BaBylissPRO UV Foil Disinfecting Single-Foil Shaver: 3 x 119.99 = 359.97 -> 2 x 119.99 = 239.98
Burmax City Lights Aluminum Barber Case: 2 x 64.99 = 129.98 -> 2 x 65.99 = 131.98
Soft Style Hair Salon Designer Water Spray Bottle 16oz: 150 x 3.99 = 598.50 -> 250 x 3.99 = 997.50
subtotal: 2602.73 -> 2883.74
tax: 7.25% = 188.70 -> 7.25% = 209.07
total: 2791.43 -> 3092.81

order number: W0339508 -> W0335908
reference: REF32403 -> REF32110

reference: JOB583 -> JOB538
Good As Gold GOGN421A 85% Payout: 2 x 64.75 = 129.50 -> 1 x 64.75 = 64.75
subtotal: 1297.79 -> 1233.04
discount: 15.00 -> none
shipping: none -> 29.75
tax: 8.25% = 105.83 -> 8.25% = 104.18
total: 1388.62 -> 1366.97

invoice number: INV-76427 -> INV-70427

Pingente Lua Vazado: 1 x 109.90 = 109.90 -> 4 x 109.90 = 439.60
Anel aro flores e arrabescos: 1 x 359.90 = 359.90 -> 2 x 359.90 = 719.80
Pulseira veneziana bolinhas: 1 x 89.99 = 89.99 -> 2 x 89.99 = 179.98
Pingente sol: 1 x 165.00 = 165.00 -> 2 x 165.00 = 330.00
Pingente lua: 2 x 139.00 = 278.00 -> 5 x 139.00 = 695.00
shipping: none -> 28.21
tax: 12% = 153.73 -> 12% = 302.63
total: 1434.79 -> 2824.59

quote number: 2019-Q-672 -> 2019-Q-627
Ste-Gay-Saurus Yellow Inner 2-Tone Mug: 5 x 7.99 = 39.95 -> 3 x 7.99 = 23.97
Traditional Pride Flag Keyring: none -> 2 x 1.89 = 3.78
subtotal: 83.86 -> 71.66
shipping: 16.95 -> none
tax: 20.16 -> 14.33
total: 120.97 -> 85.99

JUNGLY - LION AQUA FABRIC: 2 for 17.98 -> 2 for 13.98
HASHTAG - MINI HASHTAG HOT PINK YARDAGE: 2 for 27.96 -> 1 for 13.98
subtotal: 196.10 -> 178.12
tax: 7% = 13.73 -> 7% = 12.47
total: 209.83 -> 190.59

# # # # # # #

■ Task details ■
Everything in the data should be copied exactly. Leave nothing out.

■ Your response ■
BaBylissPRO UV Foil Disinfecting Single-Foil Shaver: 3 x 119.99 = 359.97 -> 2 x 119.99 = 239.98
Burmax City Lights Aluminum Barber Case: 2 x 64.99 = 129.98 -> 2 x 65.99 = 131.98
Soft Style Hair Salon Designer Water Spray Bottle 16oz: 150 x 3.99 = 598.50 -> 250 x 3.99 = 997.50
subtotal: 2602.73 -> 2883.74
tax: 7.25% = 188.70 -> 7.25% = 209.07
total: 2791.43 -> 3092.81

order number: W0339508 -> W0335908
reference: REF32403 -> REF32110

reference: JOB583 -> JOB538
Good As Gold GOGN421A 85% Payout: 2 x 64.75 = 129.50 -> 1 x 64.75 = 64.75
subtotal: 1297.79 -> 1233.04
discount: 15.00 -> none
shipping: none -> 29.75
tax: 8.25% = 105.83 -> 8.25% = 104.18
total: 1388.62 -> 1366.97

invoice number: INV-76427 -> INV-70427

Pingente Lua Vazado: 1 x 109.90 = 109.90 -> 4 x 109.90 = 439.60
Anel aro flores e arrabescos: 1 x 359.90 = 359.90 -> 2 x 359.90 = 719.80
Pulseira veneziana bolinhas: 1 x 89.99 = 89.99 -> 2 x 89.99 = 179.98
Pingente sol: 1 x 165.00 = 165.00 -> 2 x 165.00 = 330.00
Pingente lua: 2 x 139.00 = 278.00 -> 5 x 139.00 = 695.00
shipping: none -> 28.21
tax: 12% = 153.73 -> 12% = 302.63
total: 1434.79 -> 2824.59

quote number: 2019-Q-672 -> 2019-Q-627
Ste-Gay-Saurus Yellow Inner 2-Tone Mug: 5 x 7.99 = 39.95 -> 3 x 7.99 = 23.97
Traditional Pride Flag Keyring: none -> 2 x 1.89 = 3.78
subtotal: 83.86 -> 71.66
shipping: 16.95 -> none
tax: 20.16 -> 14.33
total: 120.97 -> 85.99

JUNGLY - LION AQUA FABRIC: 2 for 17.98 -> 2 for 13.98
HASHTAG - MINI HASHTAG HOT PINK YARDAGE: 2 for 27.96 -> 1 for 13.98
subtotal: 196.10 -> 178.12
tax: 7% = 13.73 -> 7% = 12.47
total: 209.83 -> 190.59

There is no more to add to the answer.